▸ **The data**
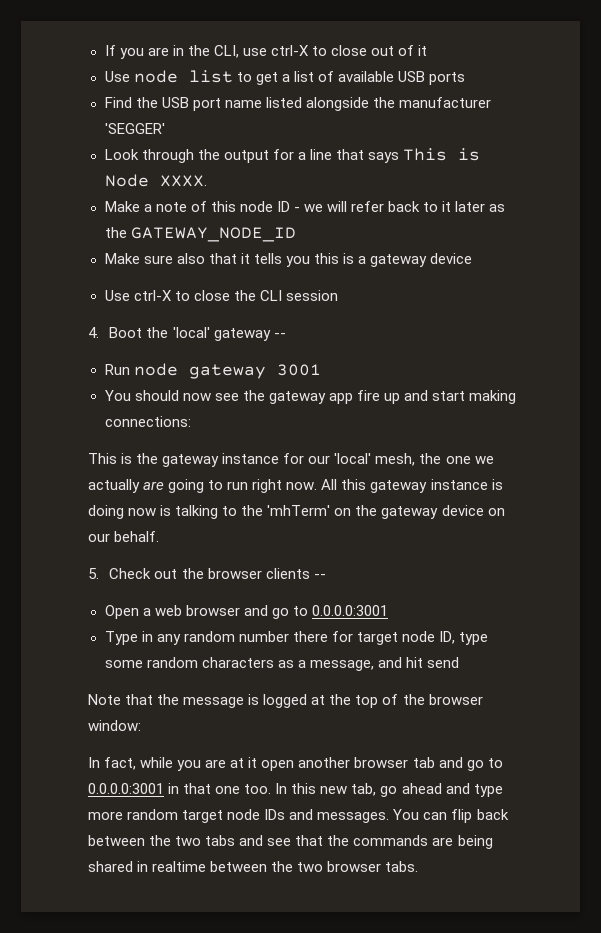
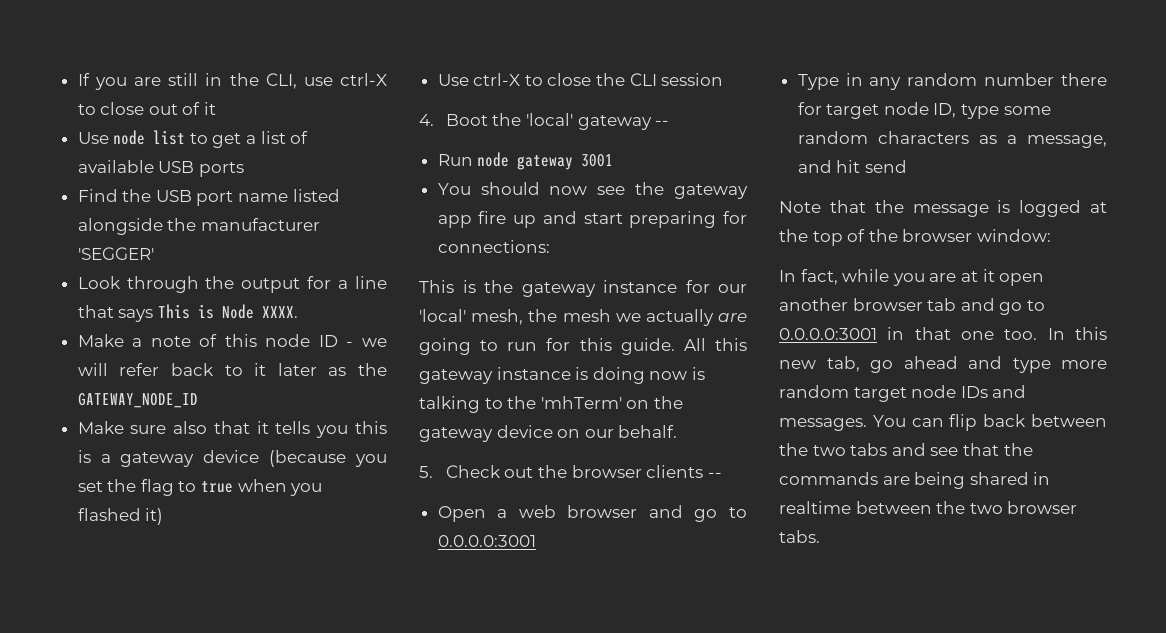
(169, 51) none -> [168,73,199,86] still
(473, 258) none -> [269,450,388,467] [77,479,323,496] [77,508,164,525] (because you set the flag to true when you flashed it)
[469,390,517,404] making -> [629,211,747,228] preparing for
[445,456,471,464] one -> [562,309,611,322] mesh
[252,479,318,493] right now. -> [546,338,675,355] for this guide.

▸ **Your goal**
Your task is to copy exactly, and only, the lines from the line with "[445,456,471,464] one ->" through the last line of the entries, both included.

▸ **Answer section**
[445,456,471,464] one -> [562,309,611,322] mesh
[252,479,318,493] right now. -> [546,338,675,355] for this guide.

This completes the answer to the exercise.